On Thu, Dec 19, 2024 at 03:34:43PM +0100, Tobias Waldekranz wrote: > On tor, dec 19, 2024 at 16:05, Vladimir Oltean <olteanv@gmail.com> wrote: > > It looks like an oversight in the switchdev tx_fwd_offload scheme. Can't > > we teach nbp_switchdev_frame_mark_tx_fwd_offload() to make an exception > > for is_link_local_ether_addr() packets, and not set skb->offload_fwd_mark? > > That sounds like a better option if it is acceptible to the broader > community. I thought that this might be a quirk of mv88e6xxx's rsvd2cpu > bits. But if more devices behave in the same way, then it would be > better to just exempt this whole class from offloading. > > Do you know how any other ASICs behave from this perspective? The other driver with tx_fwd_offload, sja1105, is going to drop any packet coming from the host_port which isn't sent through a management route (set up by sja1105_defer_xmit()). So it's more than likely bugged. We can't fix this from sja1105_xmit() by reordering sja1105_imprecise_xmit() and sja1105_defer_xmit(). It's not just the order of operations in the tagger. It's the fact that the bridge thinks it doesn't need to clone the skb, and it does. So yes, it's probably best to exclude link-local from skb->offload_fwd_mark.

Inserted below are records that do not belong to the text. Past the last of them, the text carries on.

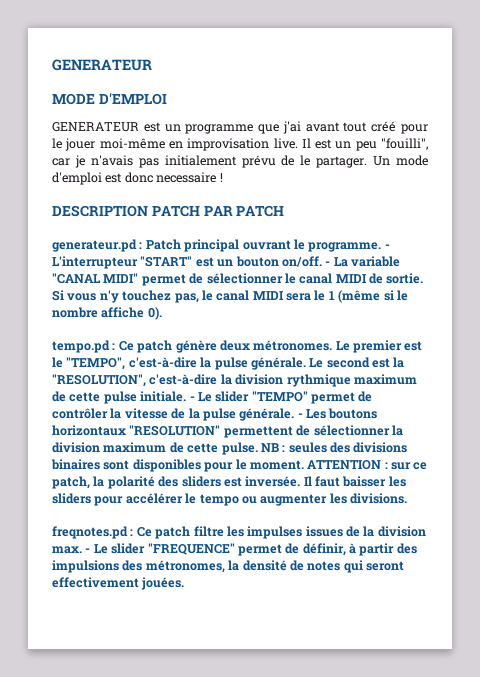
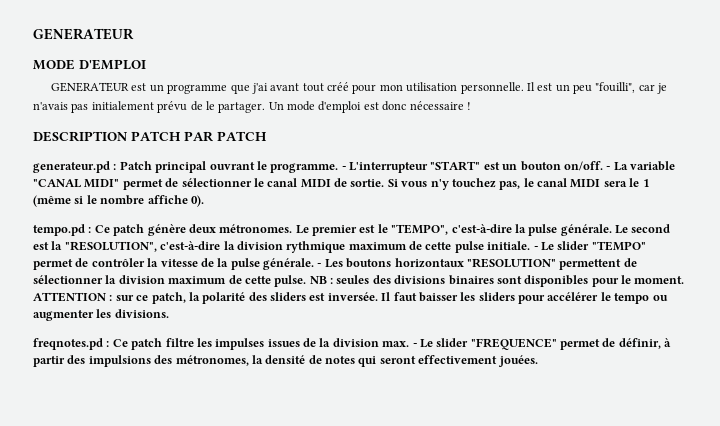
- GENERATEUR est un programme que j'ai avant tout créé pour le jouer moi-même en improvisation live.
+ GENERATEUR est un programme que j'ai avant tout créé pour mon utilisation personnelle.
- Un mode d'emploi est donc necessaire !
+ Un mode d'emploi est donc nécessaire !

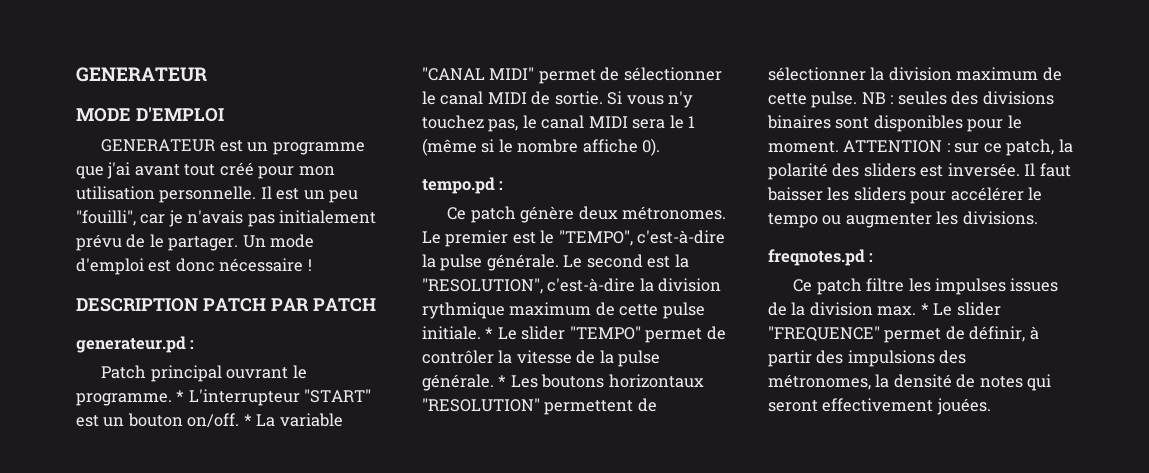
- generateur.pd : Patch principal ouvrant le programme.
+ generateur.pd :
+ Patch principal ouvrant le programme.
- - L'interrupteur "START" est un bouton on/off.
+ * L'interrupteur "START" est un bouton on/off.
- - La variable "CANAL MIDI" permet de sélectionner le canal MIDI de sortie.
+ * La variable "CANAL MIDI" permet de sélectionner le canal MIDI de sortie.
- tempo.pd : Ce patch génère deux métronomes.
+ tempo.pd :
+ Ce patch génère deux métronomes.
- - Le slider "TEMPO" permet de contrôler la vitesse de la pulse générale.
+ * Le slider "TEMPO" permet de contrôler la vitesse de la pulse générale.
- - Les boutons horizontaux "RESOLUTION" permettent de sélectionner la division maximum de cette pulse.
+ * Les boutons horizontaux "RESOLUTION" permettent de sélectionner la division maximum de cette pulse.
- freqnotes.pd : Ce patch filtre les impulses issues de la division max. - Le slider "FREQUENCE" permet de définir, à partir des impulsions des métronomes, la densité de notes qui seront effectivement jouées.
+ freqnotes.pd :
+ Ce patch filtre les impulses issues de la division max. * Le slider "FREQUENCE" permet de définir, à partir des impulsions des métronomes, la densité de notes qui seront effectivement jouées.

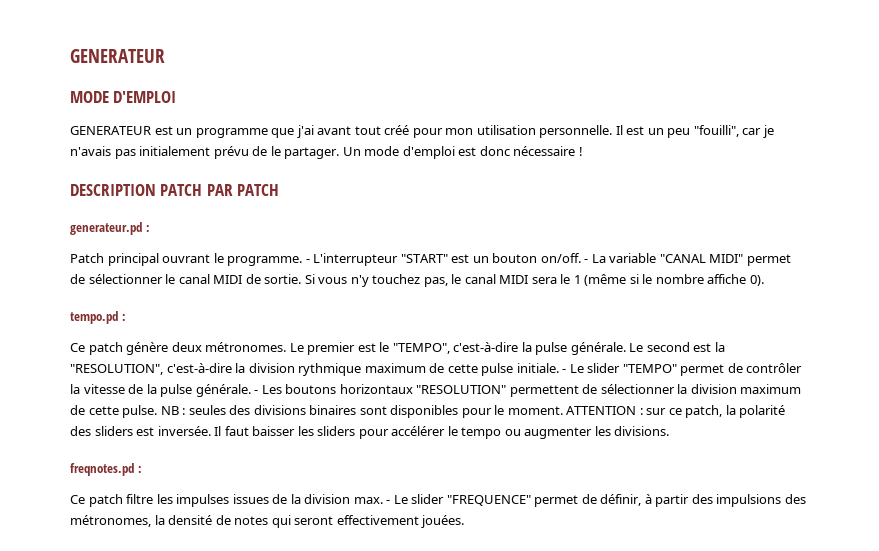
- * L'interrupteur "START" est un bouton on/off.
+ - L'interrupteur "START" est un bouton on/off.
- * La variable "CANAL MIDI" permet de sélectionner le canal MIDI de sortie.
+ - La variable "CANAL MIDI" permet de sélectionner le canal MIDI de sortie.
- * Le slider "TEMPO" permet de contrôler la vitesse de la pulse générale.
+ - Le slider "TEMPO" permet de contrôler la vitesse de la pulse générale.
- * Les boutons horizontaux "RESOLUTION" permettent de sélectionner la division maximum de cette pulse.
+ - Les boutons horizontaux "RESOLUTION" permettent de sélectionner la division maximum de cette pulse.
- Ce patch filtre les impulses issues de la division max. * Le slider "FREQUENCE" permet de définir, à partir des impulsions des métronomes, la densité de notes qui seront effectivement jouées.
+ Ce patch filtre les impulses issues de la division max. - Le slider "FREQUENCE" permet de définir, à partir des impulsions des métronomes, la densité de notes qui seront effectivement jouées.

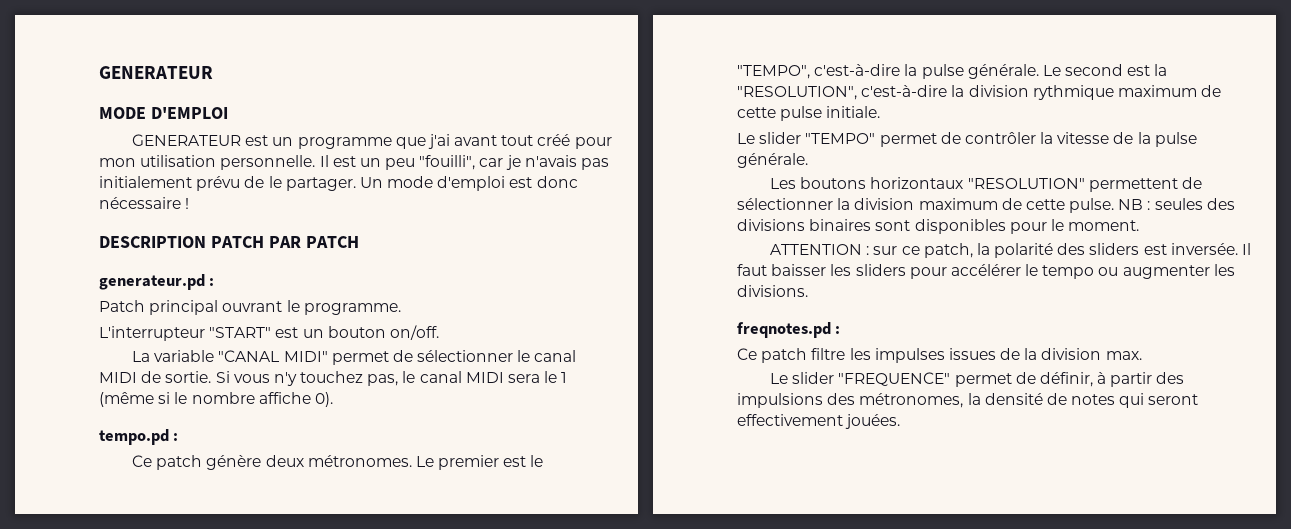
- Patch principal ouvrant le programme. - L'interrupteur "START" est un bouton on/off. - La variable "CANAL MIDI" permet de sélectionner le canal MIDI de sortie.
+ Patch principal ouvrant le programme.
+ L'interrupteur "START" est un bouton on/off.
+ La variable "CANAL MIDI" permet de sélectionner le canal MIDI de sortie.
- Le second est la "RESOLUTION", c'est-à-dire la division rythmique maximum de cette pulse initiale. - Le slider "TEMPO" permet de contrôler la vitesse de la pulse générale. - Les boutons horizontaux "RESOLUTION" permettent de sélectionner la division maximum de cette pulse.
+ Le second est la "RESOLUTION", c'est-à-dire la division rythmique maximum de cette pulse initiale.
+ Le slider "TEMPO" permet de contrôler la vitesse de la pulse générale.
+ Les boutons horizontaux "RESOLUTION" permettent de sélectionner la division maximum de cette pulse.
- NB : seules des divisions binaires sont disponibles pour le moment. ATTENTION : sur ce patch, la polarité des sliders est inversée.
+ NB : seules des divisions binaires sont disponibles pour le moment.
+ ATTENTION : sur ce patch, la polarité des sliders est inversée.
- Ce patch filtre les impulses issues de la division max. - Le slider "FREQUENCE" permet de définir, à partir des impulsions des métronomes, la densité de notes qui seront effectivement jouées.
+ Ce patch filtre les impulses issues de la division max.
+ Le slider "FREQUENCE" permet de définir, à partir des impulsions des métronomes, la densité de notes qui seront effectivement jouées.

On Thu, Dec 19, 2024 at 04:42:08PM +0200, Vladimir Oltean wrote: > The other driver with tx_fwd_offload, sja1105, Correction: I forgot there is one more driver with tx_fwd_offload: vsc73xx, but that doesn't properly support link-local traffic yet at all, according to the vsc73xx_port_stp_state_set() comment. So we can ignore it. > is going to drop any > packet coming from the host_port which isn't sent through a management > route (set up by sja1105_defer_xmit()). So it's more than likely bugged. > > We can't fix this from sja1105_xmit() by reordering sja1105_imprecise_xmit() > and sja1105_defer_xmit(). It's not just the order of operations in the > tagger. It's the fact that the bridge thinks it doesn't need to clone > the skb, and it does. Another correction: we could probably make a best-effort attempt to honor skb->offload_fwd_mark in sja1105_mgmt_xmit() by setting mgmt_route.destports to the bit mask of all other ports that are in dsa_port_bridge_dev_get(dp). But it gets unpleasantly difficult to manage, plus I think we still don't get MAC SA learning from these packets. > So yes, it's probably best to exclude link-local from skb->offload_fwd_mark. So I'm still of this opinion :) I think the effort to handle the corner cases isn't worth it relative to the benefit of offloading the forwarding of slow protocols.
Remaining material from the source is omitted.